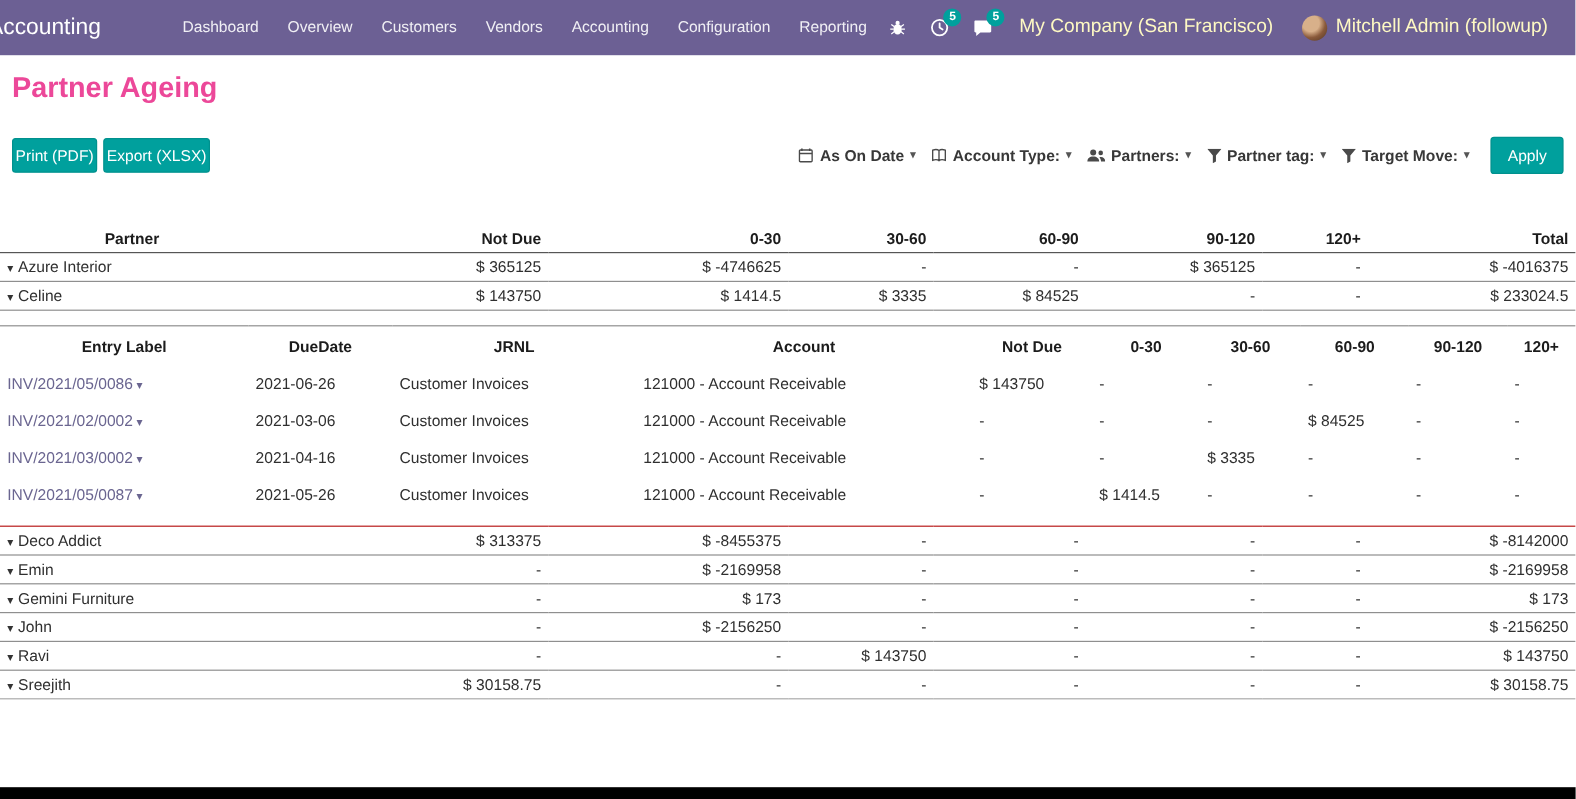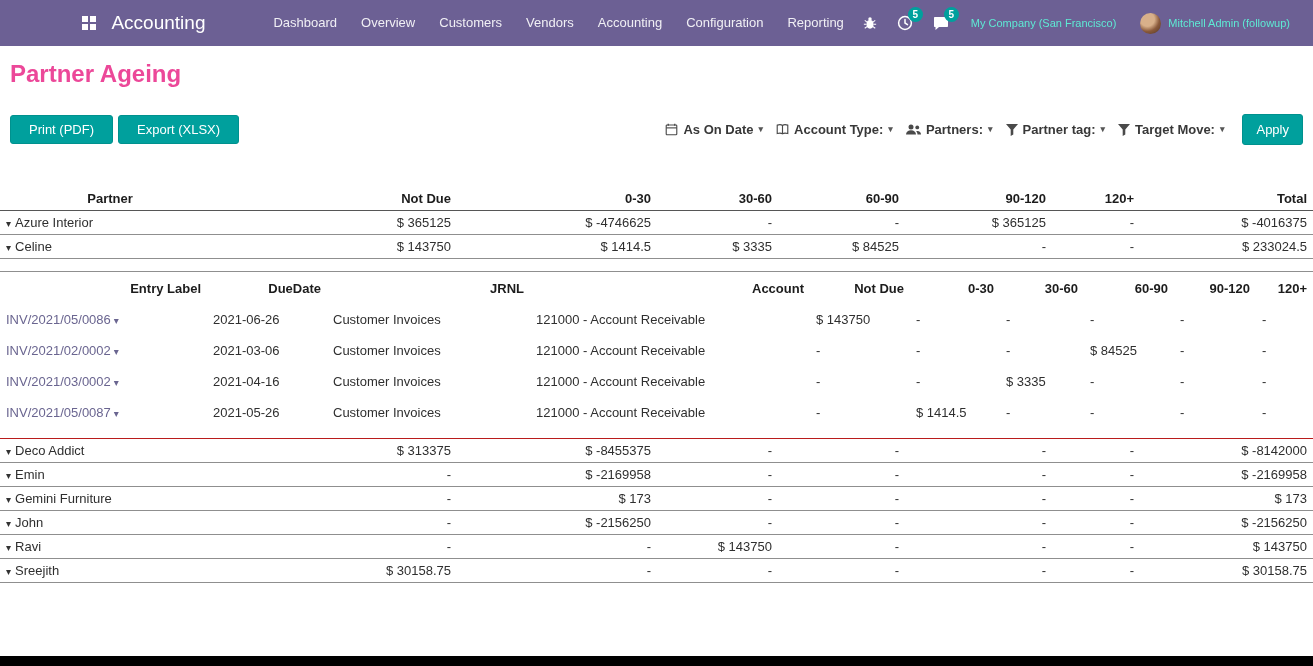--- a/index.html
+++ b/index.html
@@ -44,7 +44,7 @@
     padding: 0 3px;
   }
   .company, .user {
-    color: #5eead4; font-size: 11px; text-decoration: none;
+    color: #fef9c3; font-size: 16px; text-decoration: none;
     display: flex; align-items: center; gap: 7px;
     padding: 0 9px; cursor: pointer; white-space: nowrap;
   }

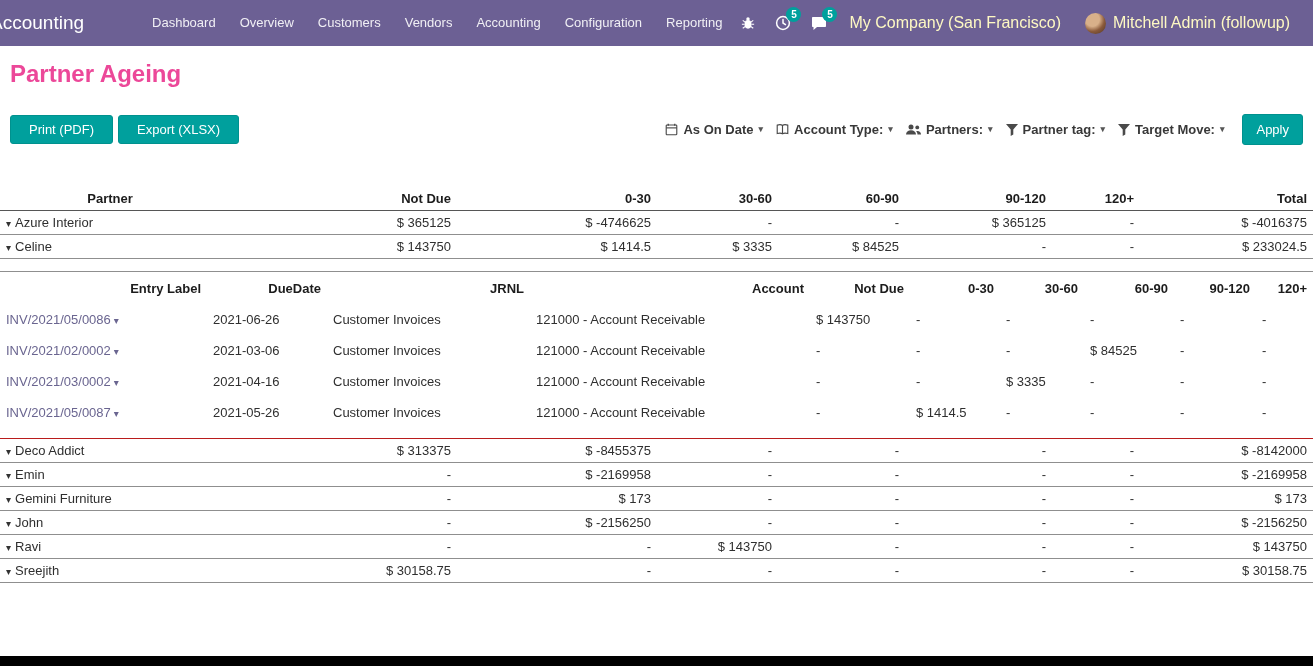--- a/index.html
+++ b/index.html
@@ -59,7 +59,7 @@
   .btn {
     background: #00a09d; color: #fff;
     border: 1px solid #00918e; border-radius: 3px;
-    font-size: 13px; padding: 6px 18px; cursor: pointer;
+    font-size: 13px; padding: 6px 2px; cursor: pointer;
     font-family: inherit; white-space: nowrap;
   }
   .btn + .btn { margin-left: 5px; }

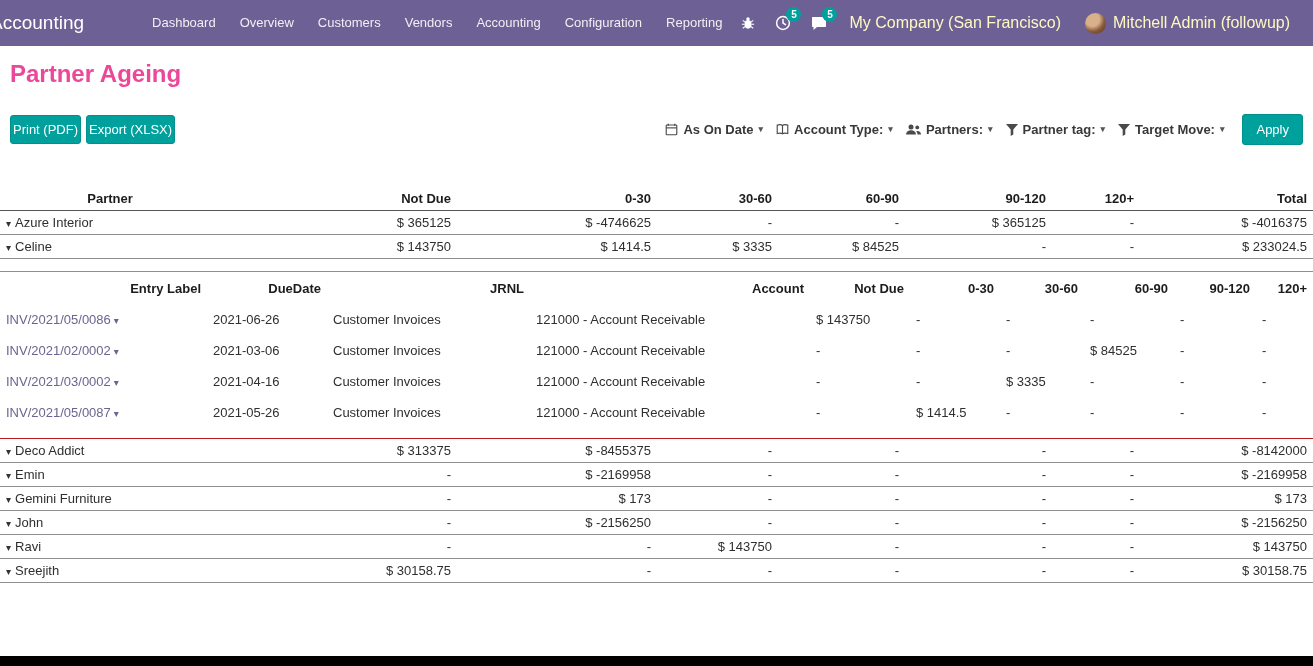--- a/index.html
+++ b/index.html
@@ -80,7 +80,7 @@
   .pcaret { font-size: 10px; color: #333; margin-right: 4px; cursor: pointer; }
   
   .detail { margin-top: 12px; border-top: 1px solid #8f8f8f; }
-  .detail th { text-align: right; padding: 9px 6px 8px; white-space: nowrap; }
+  .detail th { text-align: center; padding: 9px 6px 8px; white-space: nowrap; }
   .detail td { padding: 8px 6px; white-space: nowrap; overflow: hidden; }
   .link { color: #6a6590; text-decoration: none; cursor: pointer; }
   .dcaret { font-size: 10px; color: #6a6590; cursor: pointer; margin-left: 3px; }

□ □ □ □ □

**Your assignment**
Every record above should be written out again exactly; the pictures stay out of the copy.

**Reply**
--- a/index.html
+++ b/index.html
@@ -44,7 +44,7 @@
     padding: 0 3px;
   }
   .company, .user {
-    color: #5eead4; font-size: 11px; text-decoration: none;
+    color: #fef9c3; font-size: 16px; text-decoration: none;
     display: flex; align-items: center; gap: 7px;
     padding: 0 9px; cursor: pointer; white-space: nowrap;
   }

--- a/index.html
+++ b/index.html
@@ -59,7 +59,7 @@
   .btn {
     background: #00a09d; color: #fff;
     border: 1px solid #00918e; border-radius: 3px;
-    font-size: 13px; padding: 6px 18px; cursor: pointer;
+    font-size: 13px; padding: 6px 2px; cursor: pointer;
     font-family: inherit; white-space: nowrap;
   }
   .btn + .btn { margin-left: 5px; }

--- a/index.html
+++ b/index.html
@@ -80,7 +80,7 @@
   .pcaret { font-size: 10px; color: #333; margin-right: 4px; cursor: pointer; }
   
   .detail { margin-top: 12px; border-top: 1px solid #8f8f8f; }
-  .detail th { text-align: right; padding: 9px 6px 8px; white-space: nowrap; }
+  .detail th { text-align: center; padding: 9px 6px 8px; white-space: nowrap; }
   .detail td { padding: 8px 6px; white-space: nowrap; overflow: hidden; }
   .link { color: #6a6590; text-decoration: none; cursor: pointer; }
   .dcaret { font-size: 10px; color: #6a6590; cursor: pointer; margin-left: 3px; }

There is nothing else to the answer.